I asked about the failure of 'unpagsh' under kernels 2.6.x, and Jeffrey Hutzelman replied:
On Tue, Mar 08, 2005 at 11:01:35AM -0500, Jeffrey Hutzelman wrote:That's not surprising. unpagsh is not my code, but I did take a quick look at it when you posted your first message. It works by overflowing the fixed-size group list maintained by the kernel with "real" groups, leaving no room for the groups added by AFS to represent the PAG. In Linux 2.6, the list of groups associated with a process is not a fixed-size array; it is dynamic, and our setgroups wrapper always grows the list to make room for the PAG groups. So you can't get rid of them by overflowing the array.
Making this work would require a change to the OpenAFS kernel code.

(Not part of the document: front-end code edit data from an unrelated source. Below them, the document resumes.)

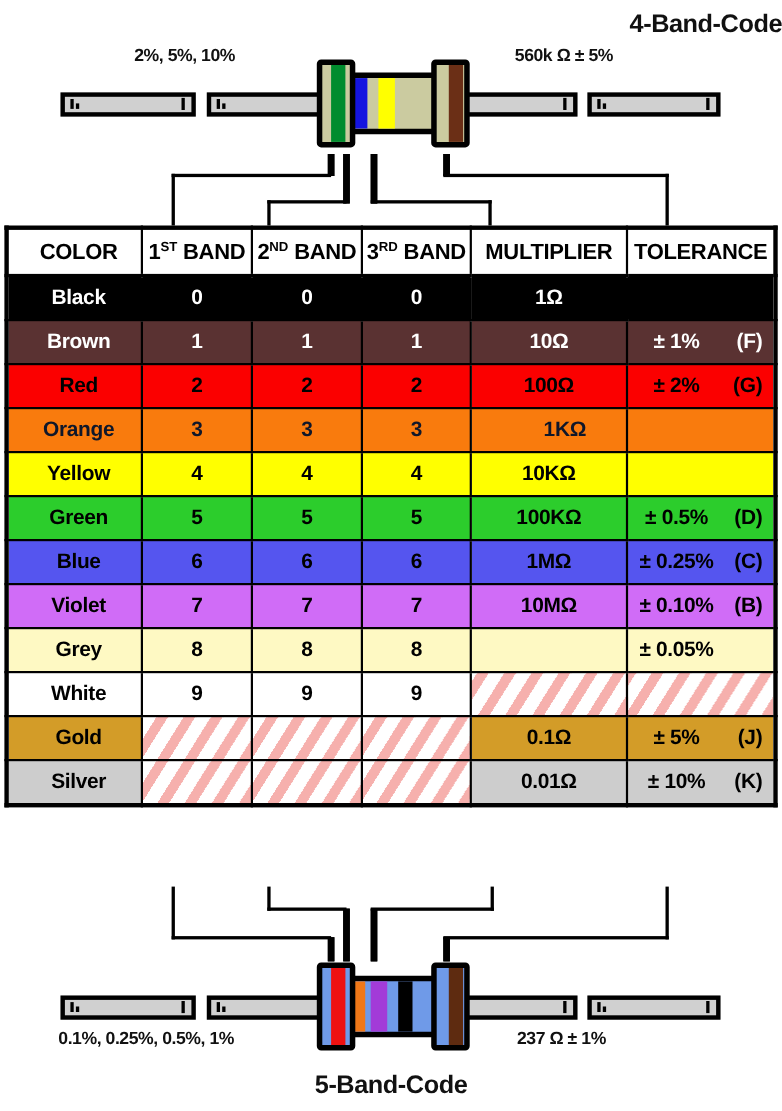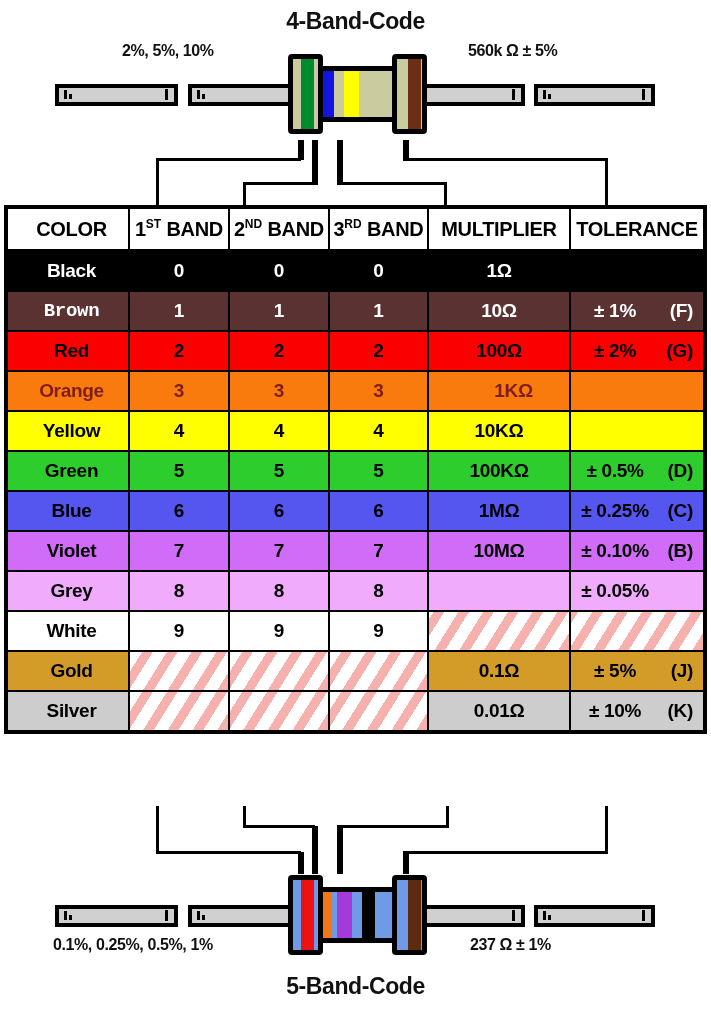--- a/index.html
+++ b/index.html
@@ -172,7 +172,7 @@
 
 <div class="abs" style="left:0;top:0;width:711px;height:200px;">
 
-  <div class="cap title-text" style="left:0;top:8px;width:711px;text-align:center;">4-Band-Code</div>
+  <div class="cap title-text" style="left:0;top:8px;width:711px;text-align:right;">4-Band-Code</div>
 
   <div class="cap side-text" style="left:122px;top:42px;">2%, 5%, 10%</div>
 

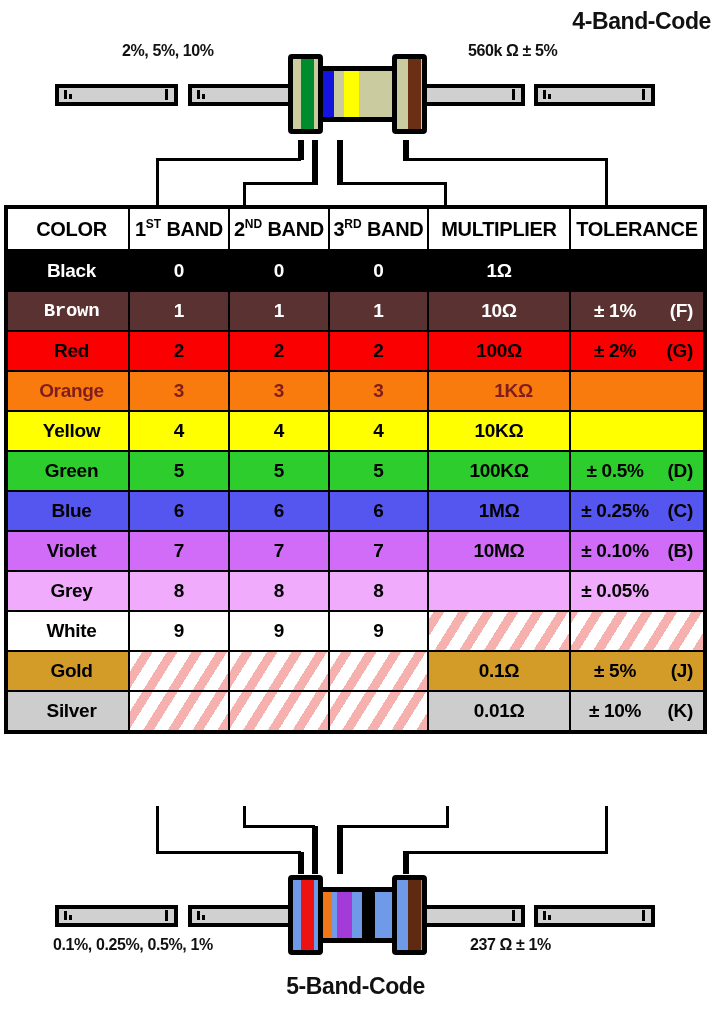--- a/index.html
+++ b/index.html
@@ -245,7 +245,7 @@
         </td>
       </tr>
       <tr style="background: rgb(90, 50, 50); color: rgb(255, 255, 255);">
-        <td class="col-color" style="width: 113px; font-family: Liberation Mono, monospace;">Brown</td>
+        <td class="col-color" style="width: 113px;">Brown</td>
         <td style="width: 98px;">1</td>
         <td style="width: 98px;">1</td>
         <td style="width: 97px;">1</td>

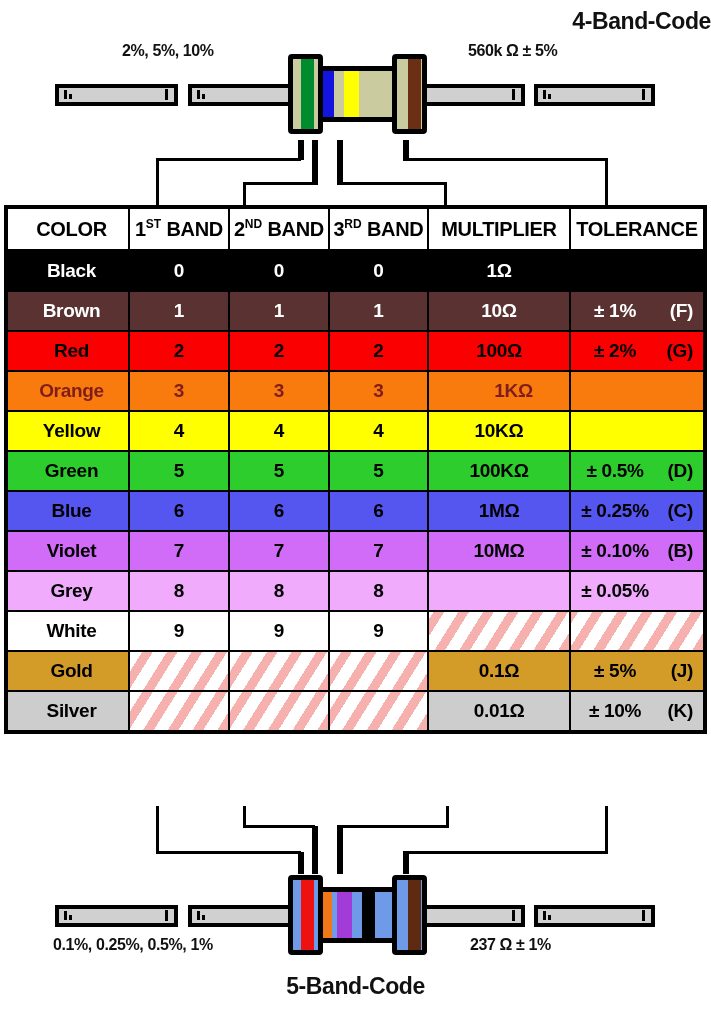--- a/index.html
+++ b/index.html
@@ -266,7 +266,7 @@
           <span class="tol-code">(G)</span>
         </td>
       </tr>
-      <tr style="background: rgb(249, 123, 13); color: #7f1d1d;">
+      <tr style="background: rgb(249, 123, 13); color: #0f172a;">
         <td class="col-color" style="width: 113px;">Orange</td>
         <td style="width: 98px;">3</td>
         <td style="width: 98px;">3</td>

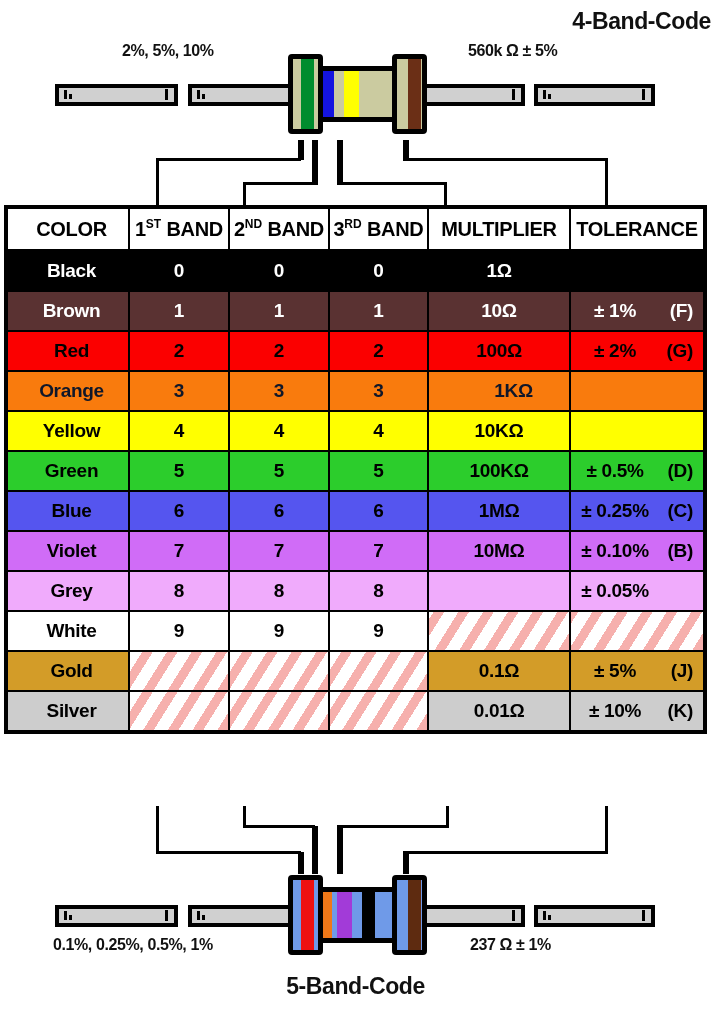--- a/index.html
+++ b/index.html
@@ -321,7 +321,7 @@
           <span class="tol-code">(B)</span>
         </td>
       </tr>
-      <tr style="background: #f0abfc; color: rgb(0, 0, 0);">
+      <tr style="background: #fef9c3; color: rgb(0, 0, 0);">
         <td class="col-color" style="width: 113px;">Grey</td>
         <td style="width: 98px;">8</td>
         <td style="width: 98px;">8</td>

Isn't there a way -- not necessarily specifically using OpenAFS kernel features -- to get rid of a group without doing something dodgy? One can assume, for my purposes, that one is root and so on. As far as I can see, there are standard ways only to add a group to a process, not to get rid of it. It would be adequate if one could create a new process with the AFS groups left out... I don't see how to do such a thing using existing library functions.
You can use setgroups() to _replace_ the set of groups a process has; after a call to setgroups, the process has only the groups you specified. However, AFS traps setgroups and takes special steps to insure that the groups representing a PAG are preserved across the setgroups call, even if they're not included in the list you specify.
So, there is a standard way to remove groups, but it doesn't work for our "special" groups, which is why unpagsh uses the overflow hack.